- **What you should do**:
Without the pictures, set down every record below exactly as it reads.

########

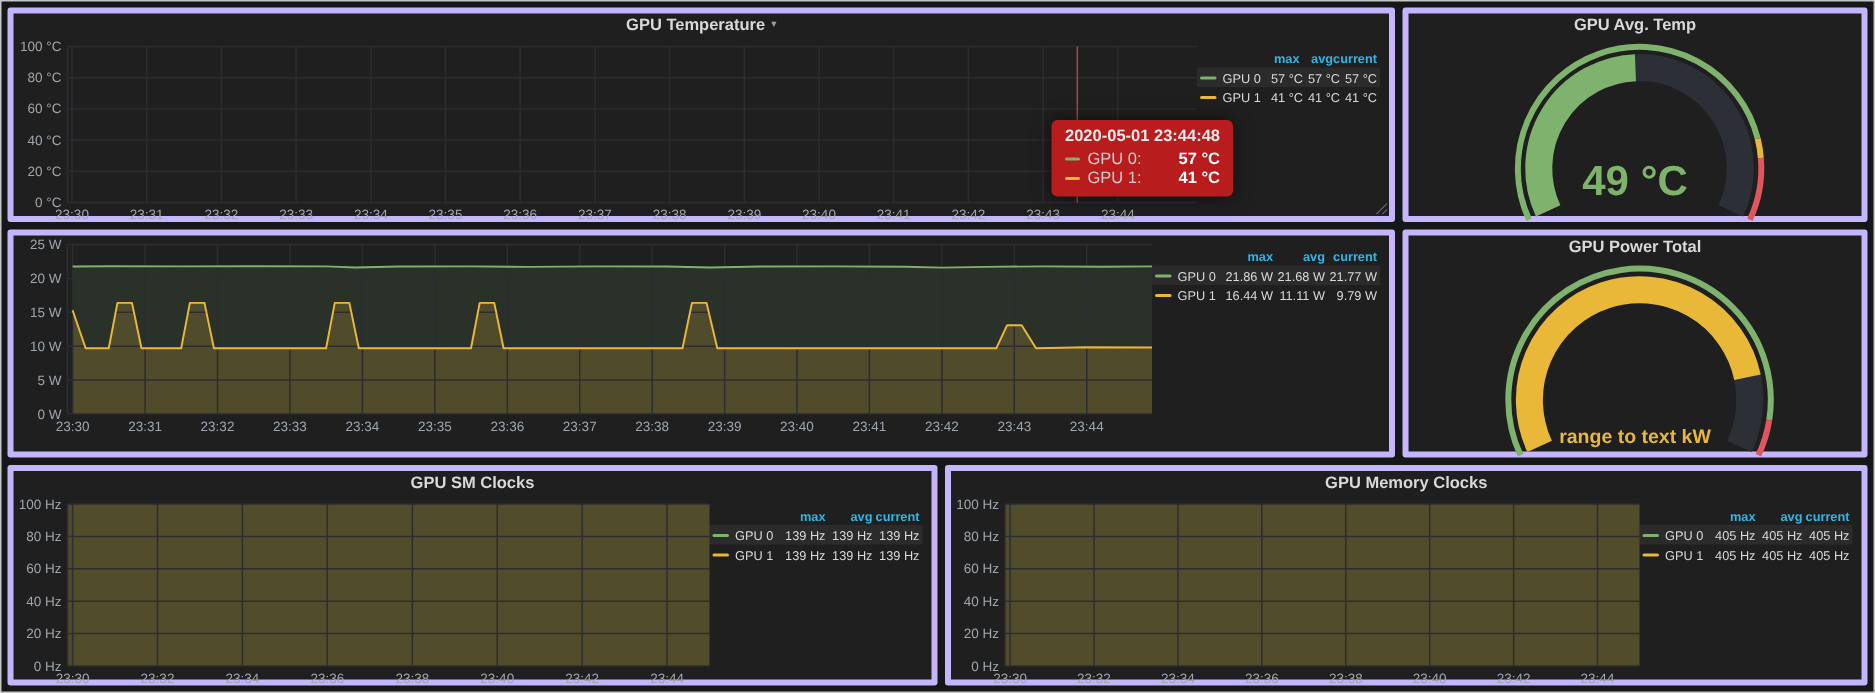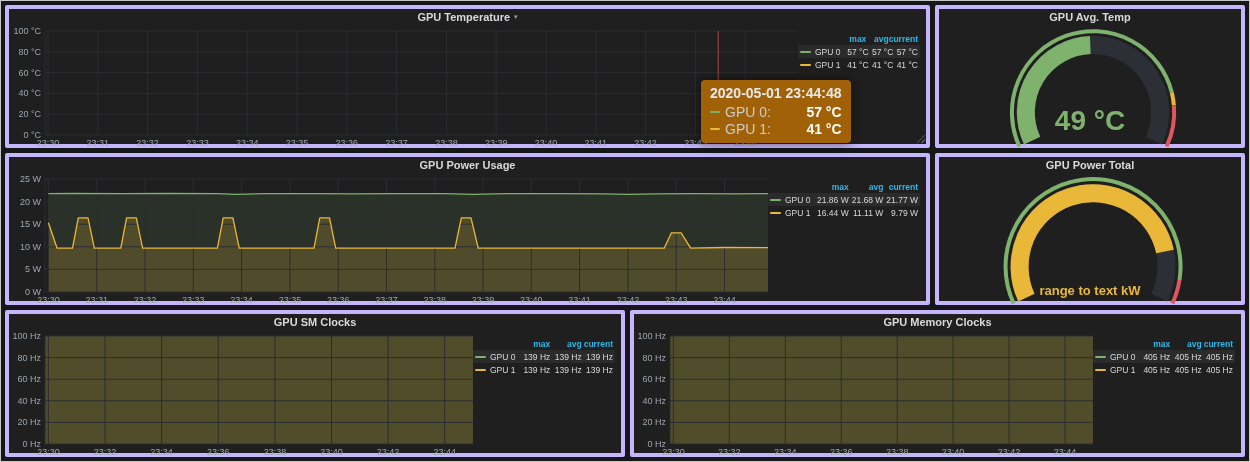--- a/index.html
+++ b/index.html
@@ -51,24 +51,24 @@
   .lg-clk   { width: 148px; }
   .lg-row { display: grid; grid-template-columns: 44px 1fr 1fr 1fr; align-items: center; height: 13px; padding: 0 2px; }
   .lg-h { color: #33b5e5; font-weight: bold; text-align: right; }
   .lg-v { text-align: right; color: #d8d9da; }
   .lg-label { display: flex; align-items: center; gap: 4px; cursor: pointer; white-space: nowrap; }
   .lg-label i { display: inline-block; width: 11px; height: 2px; border-radius: 1px; flex: 0 0 11px; }
   .lg-hl { background: rgba(255,255,255,0.055); border-radius: 1px; }
 
   .tooltip {
     position: absolute; left: 692px; top: 55px; z-index: 6;
-    background: #a16207; border-radius: 4px;
+    background: #b91c1c; border-radius: 4px;
     padding: 5px 9px 6px 9px;
     box-shadow: 0 0 12px rgba(0,0,0,0.55);
-    font-size: 14px; color: #c9cbce; white-space: nowrap;
+    font-size: 11px; color: #c9cbce; white-space: nowrap;
   }
   .tooltip-time { font-weight: bold; color: #e8e9ea; margin-bottom: 3px; }
   .tooltip-row { display: flex; align-items: center; gap: 5px; min-width: 92px; margin-top: 1px; }
   .tooltip-row .dash { width: 10px; height: 2px; border-radius: 1px; flex: 0 0 10px; }
   .dash-green { background: #7eb26d; }
   .dash-yellow { background: #eab839; }
   .tooltip-row b { margin-left: auto; color: #ffffff; }
 
   .gauge-wrap { flex: 1; position: relative; }
   .gauge-canvas { position: absolute; left: 0; top: 0; right: 0; bottom: 0; }
@@ -193,23 +193,20 @@
               <path d="M 232.8 67.4 A 81.2 81.2 0 0 1 234.9 80.3" stroke="#eab839" stroke-width="4" fill="none"></path>
               <path d="M 234.9 80.3 A 81.2 81.2 0 0 1 227.6 121.5" stroke="#e0565e" stroke-width="4" fill="none"></path>
             </svg></div>
         <div class="gauge-value" style="font-size: 28px; color: rgb(126, 178, 109); top: 79.5385px;">49 °C</div>
       </div>
     </section>
   </div>
 
   <div class="row row2">
     <section class="panel p-wide">
-      <header class="panel-header">
-        <span class="panel-title">GPU Power Usage</span>
-      </header>
       <div class="panel-body">
         <div class="chart-area">
             <svg width="765" height="134">
               <polygon points="39.4,119.0 39.4,20.7 63.5,20.5 111.8,20.6 160.1,20.5 208.4,20.6 227.7,21.3 256.7,20.7 305.0,20.6 343.6,20.9 387.1,20.6 435.4,20.7 464.4,21.3 498.2,20.7 546.5,20.6 594.8,20.8 618.9,21.4 647.9,20.9 686.6,20.6 725.2,20.8 759.0,20.6 759.0,119.0" fill="#7eb26d" fill-opacity="0.12"></polygon>
               <polygon points="39.4,119.0 39.4,49.8 48.1,75.2 63.5,75.2 69.3,44.9 79.0,44.9 85.3,75.2 111.8,75.2 117.6,44.9 127.3,44.9 133.6,75.2 208.4,75.2 214.2,44.9 223.9,44.9 230.2,75.2 305.0,75.2 310.8,44.9 320.5,44.9 326.7,75.2 446.0,75.2 452.3,44.9 462.0,44.9 469.2,75.2 655.2,75.2 662.4,59.8 672.1,59.8 681.7,75.2 715.5,74.5 759.0,74.7 759.0,119.0" fill="#eab839" fill-opacity="0.2"></polygon>
               <line x1="36" x2="759" y1="119.0" y2="119.0" stroke="#2c2d31" stroke-width="1"></line>
               <line x1="36" x2="759" y1="96.4" y2="96.4" stroke="#2c2d31" stroke-width="1"></line>
               <line x1="36" x2="759" y1="73.8" y2="73.8" stroke="#2c2d31" stroke-width="1"></line>
               <line x1="36" x2="759" y1="51.2" y2="51.2" stroke="#2c2d31" stroke-width="1"></line>
               <line x1="36" x2="759" y1="28.6" y2="28.6" stroke="#2c2d31" stroke-width="1"></line>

########

- **Output below**:
--- a/index.html
+++ b/index.html
@@ -51,24 +51,24 @@
   .lg-clk   { width: 148px; }
   .lg-row { display: grid; grid-template-columns: 44px 1fr 1fr 1fr; align-items: center; height: 13px; padding: 0 2px; }
   .lg-h { color: #33b5e5; font-weight: bold; text-align: right; }
   .lg-v { text-align: right; color: #d8d9da; }
   .lg-label { display: flex; align-items: center; gap: 4px; cursor: pointer; white-space: nowrap; }
   .lg-label i { display: inline-block; width: 11px; height: 2px; border-radius: 1px; flex: 0 0 11px; }
   .lg-hl { background: rgba(255,255,255,0.055); border-radius: 1px; }
 
   .tooltip {
     position: absolute; left: 692px; top: 55px; z-index: 6;
-    background: #a16207; border-radius: 4px;
+    background: #b91c1c; border-radius: 4px;
     padding: 5px 9px 6px 9px;
     box-shadow: 0 0 12px rgba(0,0,0,0.55);
-    font-size: 14px; color: #c9cbce; white-space: nowrap;
+    font-size: 11px; color: #c9cbce; white-space: nowrap;
   }
   .tooltip-time { font-weight: bold; color: #e8e9ea; margin-bottom: 3px; }
   .tooltip-row { display: flex; align-items: center; gap: 5px; min-width: 92px; margin-top: 1px; }
   .tooltip-row .dash { width: 10px; height: 2px; border-radius: 1px; flex: 0 0 10px; }
   .dash-green { background: #7eb26d; }
   .dash-yellow { background: #eab839; }
   .tooltip-row b { margin-left: auto; color: #ffffff; }
 
   .gauge-wrap { flex: 1; position: relative; }
   .gauge-canvas { position: absolute; left: 0; top: 0; right: 0; bottom: 0; }
@@ -193,23 +193,20 @@
               <path d="M 232.8 67.4 A 81.2 81.2 0 0 1 234.9 80.3" stroke="#eab839" stroke-width="4" fill="none"></path>
               <path d="M 234.9 80.3 A 81.2 81.2 0 0 1 227.6 121.5" stroke="#e0565e" stroke-width="4" fill="none"></path>
             </svg></div>
         <div class="gauge-value" style="font-size: 28px; color: rgb(126, 178, 109); top: 79.5385px;">49 °C</div>
       </div>
     </section>
   </div>
 
   <div class="row row2">
     <section class="panel p-wide">
-      <header class="panel-header">
-        <span class="panel-title">GPU Power Usage</span>
-      </header>
       <div class="panel-body">
         <div class="chart-area">
             <svg width="765" height="134">
               <polygon points="39.4,119.0 39.4,20.7 63.5,20.5 111.8,20.6 160.1,20.5 208.4,20.6 227.7,21.3 256.7,20.7 305.0,20.6 343.6,20.9 387.1,20.6 435.4,20.7 464.4,21.3 498.2,20.7 546.5,20.6 594.8,20.8 618.9,21.4 647.9,20.9 686.6,20.6 725.2,20.8 759.0,20.6 759.0,119.0" fill="#7eb26d" fill-opacity="0.12"></polygon>
               <polygon points="39.4,119.0 39.4,49.8 48.1,75.2 63.5,75.2 69.3,44.9 79.0,44.9 85.3,75.2 111.8,75.2 117.6,44.9 127.3,44.9 133.6,75.2 208.4,75.2 214.2,44.9 223.9,44.9 230.2,75.2 305.0,75.2 310.8,44.9 320.5,44.9 326.7,75.2 446.0,75.2 452.3,44.9 462.0,44.9 469.2,75.2 655.2,75.2 662.4,59.8 672.1,59.8 681.7,75.2 715.5,74.5 759.0,74.7 759.0,119.0" fill="#eab839" fill-opacity="0.2"></polygon>
               <line x1="36" x2="759" y1="119.0" y2="119.0" stroke="#2c2d31" stroke-width="1"></line>
               <line x1="36" x2="759" y1="96.4" y2="96.4" stroke="#2c2d31" stroke-width="1"></line>
               <line x1="36" x2="759" y1="73.8" y2="73.8" stroke="#2c2d31" stroke-width="1"></line>
               <line x1="36" x2="759" y1="51.2" y2="51.2" stroke="#2c2d31" stroke-width="1"></line>
               <line x1="36" x2="759" y1="28.6" y2="28.6" stroke="#2c2d31" stroke-width="1"></line>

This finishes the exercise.